The Marshall Formation supplies Ottawa County residents with the groundwater they need to cook, clean, drink and grow crops. Unfortunately, the aquifer is unable to “recharge” due to the area’s geology.
According to Paul Sachs, director of the Ottawa County Planning & Performance Improvement Department, a thick layer of impermeable clay creates around 150 square miles in the county where water absorption is “limited,” meaning water from precipitation is not making its way back into the aquifer.
“It’s nestled right around the middle of our county,” Sachs said. “As we’ve developed with a blind eye to what’s happening below the surface, every new well that we put in to suck water up just been dropping the water level.”
Residents old and new have already experienced the effects of groundwater depletion, Sachs said. Ruined crops and homes without running water prompted the county to take a closer look at what was going on beneath their feet.
“(A resident) irrigated his crops the day before, and when he woke up in the morning, all of his soybeans were burnt to a crisp,” Sach said. “Come to find out that the water he was pumping out of the ground to irrigate was full of sodium chloride — saltwater.”
In 2018, the county partnered with Michigan State University, which revealed the scope of groundwater issues facing the county, Sachs said. The Ottawa County Groundwater Board was formed on March 23, 2021, building on the momentum of the Groundwater Sustainability Initiative that was formed four years ago.
The board consists of 15 members of different backgrounds, including scientists, farmers, local businesses and local officials. Al Steinman, a GVSU professor with the Annis Water Resources Institute, said that the diverse board ensures that stakeholders have a say moving forward.
“I give our county tremendous credit.

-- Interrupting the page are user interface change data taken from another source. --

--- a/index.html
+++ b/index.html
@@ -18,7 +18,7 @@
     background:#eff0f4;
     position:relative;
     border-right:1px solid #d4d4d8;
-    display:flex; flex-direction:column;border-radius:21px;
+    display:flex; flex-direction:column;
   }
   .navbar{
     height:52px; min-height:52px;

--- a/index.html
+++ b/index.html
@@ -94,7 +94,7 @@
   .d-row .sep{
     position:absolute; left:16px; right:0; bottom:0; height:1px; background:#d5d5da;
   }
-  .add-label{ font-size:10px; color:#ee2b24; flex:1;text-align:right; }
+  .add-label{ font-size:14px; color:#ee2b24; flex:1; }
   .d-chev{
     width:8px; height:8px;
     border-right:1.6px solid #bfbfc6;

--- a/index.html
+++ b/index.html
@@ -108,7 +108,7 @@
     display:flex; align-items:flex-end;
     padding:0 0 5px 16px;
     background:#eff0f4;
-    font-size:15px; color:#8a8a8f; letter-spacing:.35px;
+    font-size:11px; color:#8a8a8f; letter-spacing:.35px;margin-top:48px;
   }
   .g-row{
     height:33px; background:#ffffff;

They reached out to all potential sectors that would be influenced by this,” Steinman said. “They’ve included the agriculture sector, the greenhouse sector, the real estate sector, the housing sector, they brought in their health department, the road commission, all these potential utilities and entities that could be impacted by groundwater, to see what can be done in a proactive way.”
Education is another important component of the board’s work, Sachs said.

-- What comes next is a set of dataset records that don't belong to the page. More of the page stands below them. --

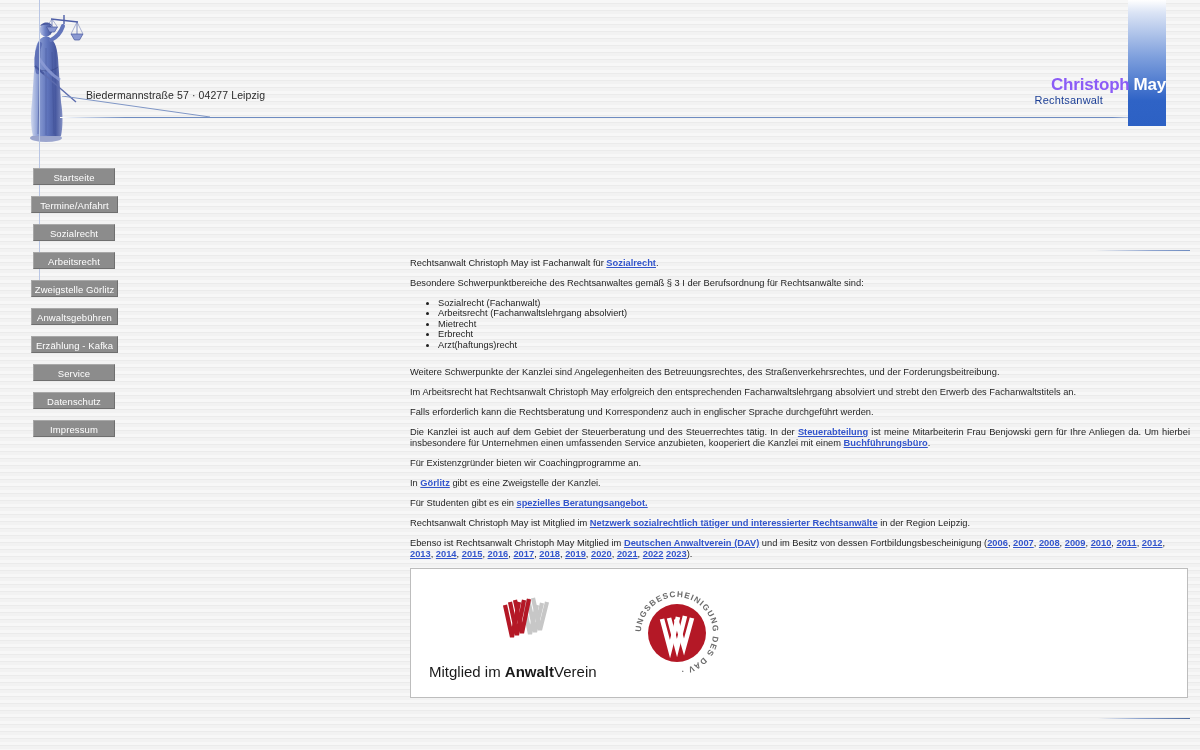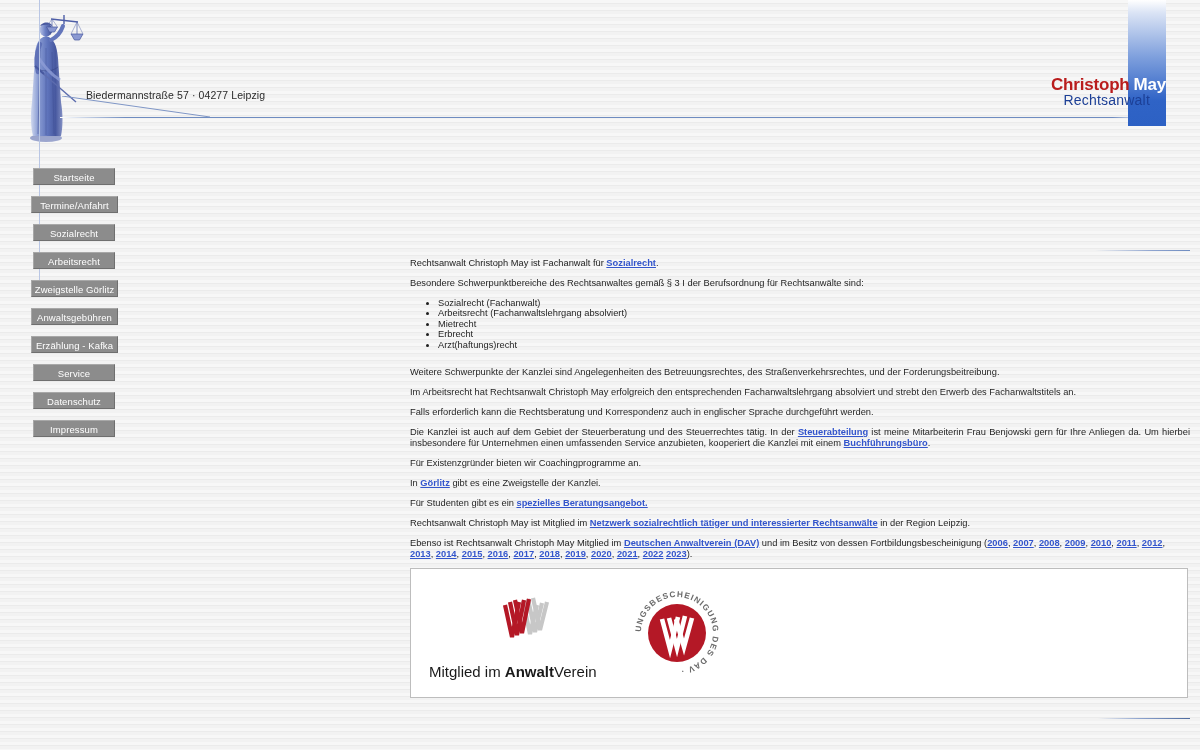--- a/index.html
+++ b/index.html
@@ -97,7 +97,7 @@
     letter-spacing: -0.2px;
     line-height: 18px;
   }
-  #brand-line1 .chris { color: #b91c1c; }
+  #brand-line1 .chris { color: #8b5cf6; }
   #brand-line1 .may { color: #ffffff; padding-left: 4px; }
   #brand-line2 {
     font-size: 14px;

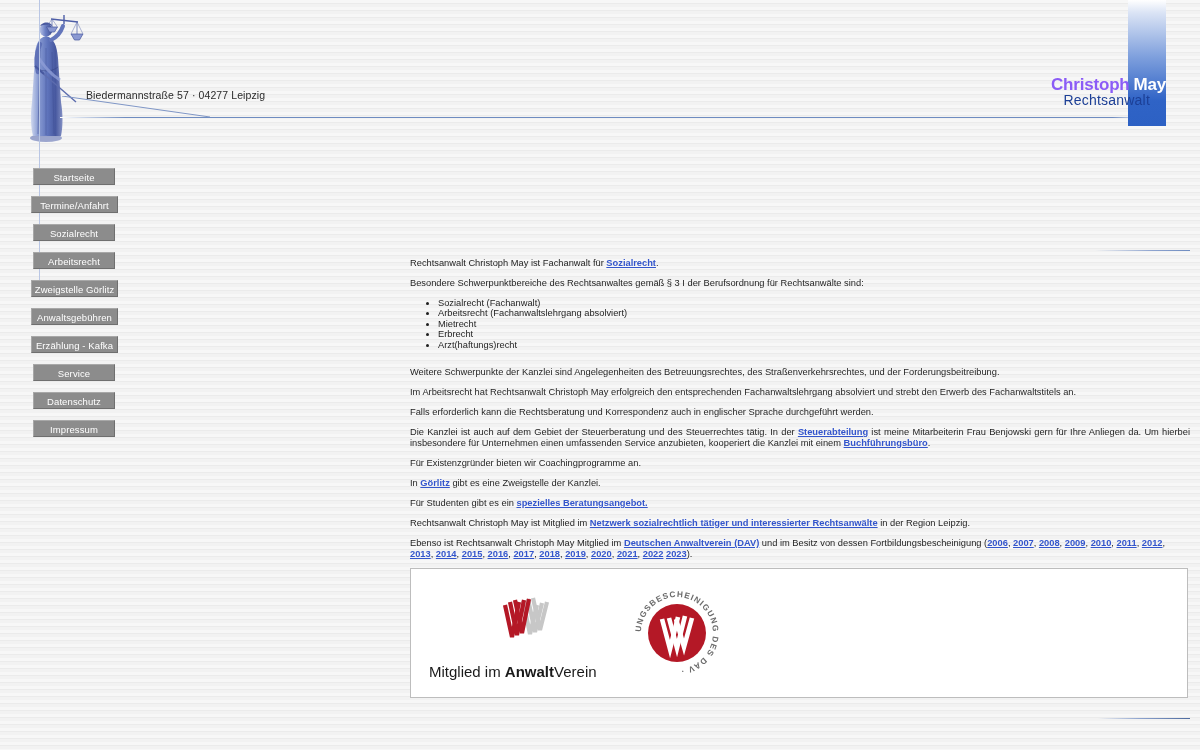--- a/index.html
+++ b/index.html
@@ -100,10 +100,10 @@
   #brand-line1 .chris { color: #8b5cf6; }
   #brand-line1 .may { color: #ffffff; padding-left: 4px; }
   #brand-line2 {
-    font-size: 14px;
+    font-size: 11px;
     color: #1c3f96;
     line-height: 12px;
-    padding-right: 16px;
+    padding-right: 63px;
     letter-spacing: .2px;
   }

“We need a paradigm shift on how we operate and we need to think differently about the way we do our land-use planning, the way we do our building design and site development, and the way we use water,” said Sachs.
In a state surrounded by freshwater lakes, Michiganders are often skeptical of the water issues they face, Steinman said.
“One of the biggest issues we face when we talk about a natural resource such as water in the Great Lakes area is how to convince people to conserve water when they see this vast array of surface water all around them,” Steinman said. “Yet we have water conflicts all over the state of Michigan.”
Sachs said that through education and advocacy, he hopes the board’s work in Ottawa County will continue to sustain the area’s growth and serve as a model for change throughout the state. Ultimately, this can change the way resources are used in the state.
“We’re being very strong advocates here in our county because there are other areas of the state, that will probably learn a lot by what we’re doing, and they’ll be better for it,” Sachs said. “We can’t ignore this problem, so that’s why we’re being as strong, forward-thinking and active as we can be.”